FOLLOWING the GCSE results fiasco, the National Union of Teachers is demanding the regrading of all results.
Kevin Courtney, Deputy General Secretary of the NUT, said yesterday: ‘The only immediate way of putting right the injustice faced by so many students, teachers and schools is that this summer’s exams should be re-graded, not remarked, using the same criteria applied in assessing the work of January entrants.
‘This alongside an independent inquiry would be an important step to begin to address the deep sense of mistrust that is developing between teachers and government.
‘Michael Gove cannot continue to stand on the sidelines when so many have been affected by an education system which he presides over.
‘Between January and June exam boards changed the grade boundaries in such a way that many pupils who would have scored a C in January scored a D in June – for exactly the same work. This change was not explained and has disadvantaged many thousands of pupils and their schools.

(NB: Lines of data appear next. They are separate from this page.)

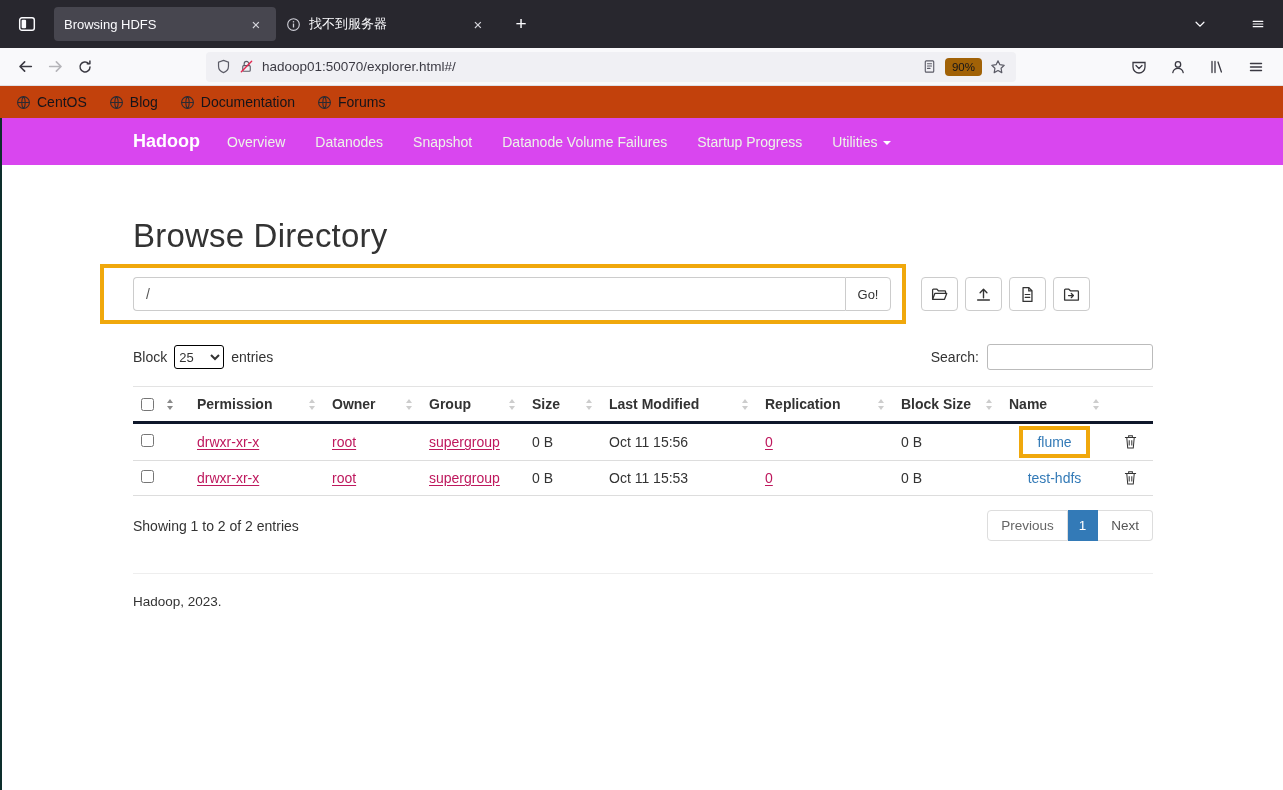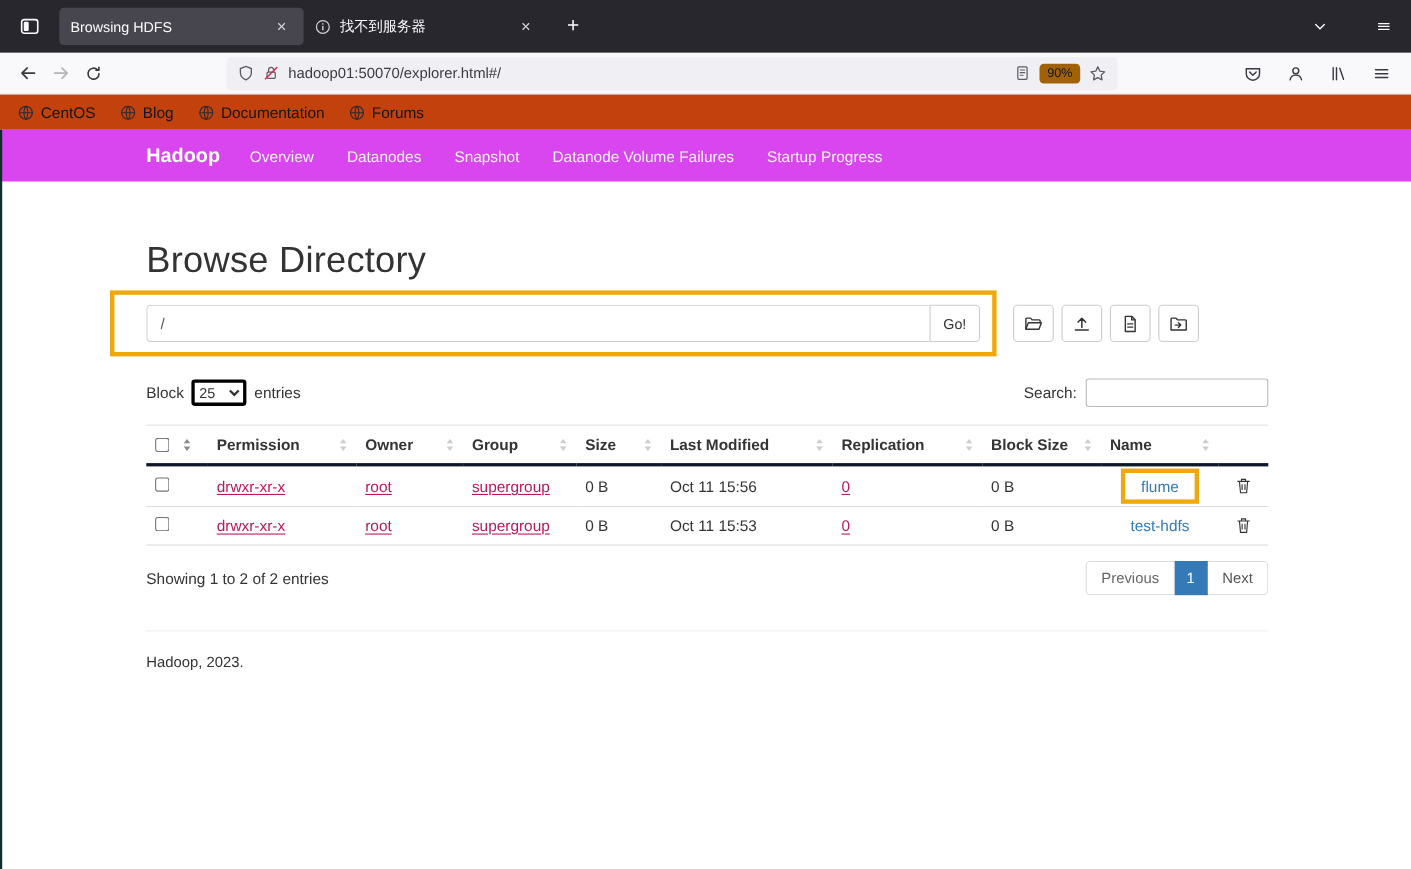--- a/index.html
+++ b/index.html
@@ -248,6 +248,10 @@
     </span>
   <span class="hitem">
       <span>Startup Progress</span>
+    </span>
+  <span class="hitem">
+      <span>Utilities</span>
+      <span class="caret"></span>
     </span>
 </div>
 

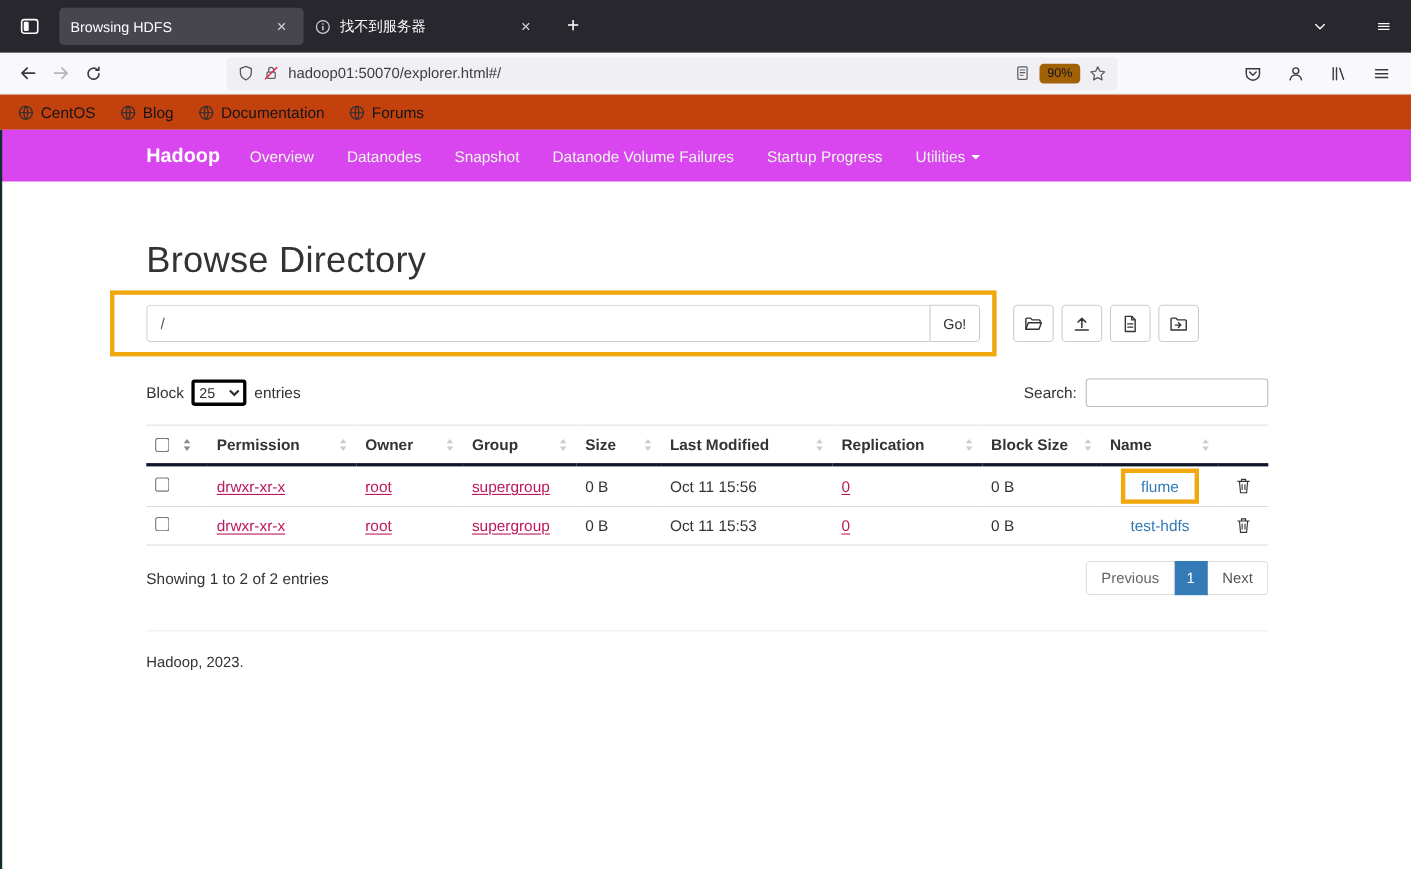--- a/index.html
+++ b/index.html
@@ -49,7 +49,7 @@
   .tbtn{width:37px;height:34px;border:1px solid #ccc;border-radius:4px;background:#fff;display:flex;align-items:center;justify-content:center;cursor:pointer}
 
   .controls{display:flex;align-items:center;margin-top:20px;font-size:14px}
-  .controls select{margin:0 7px;height:24px;width:50px;font-size:13px;border:3px solid #000000;border-radius:3px;background:#fff;color:#333}
+  .controls select{margin:0 7px;height:24px;width:50px;font-size:13px;border:1px solid #000000;border-radius:3px;background:#fff;color:#333}
   .searchbox{margin-left:auto;display:flex;align-items:center}
   .searchbox input{width:166px;height:26px;border:1px solid #bbb;border-radius:3px;margin-left:8px;padding:0 6px;font-size:13px}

‘Michael Gove should immediately announce an independent inquiry into how this was allowed to happen.’
He added: ‘There is further speculation that Michael Gove’s desire to turn all of England’s secondary schools into academies underlies his decision to increase the floor target from 35% to 40% of pupils achieving five A* to C GSCE grades.
‘If classified as “failing”, schools will of course be more threatened with forced academisation by private sponsors. This speculation that education is now increasingly a political football is extremely corrosive to teachers’ trust in the government’s handling of the education system.’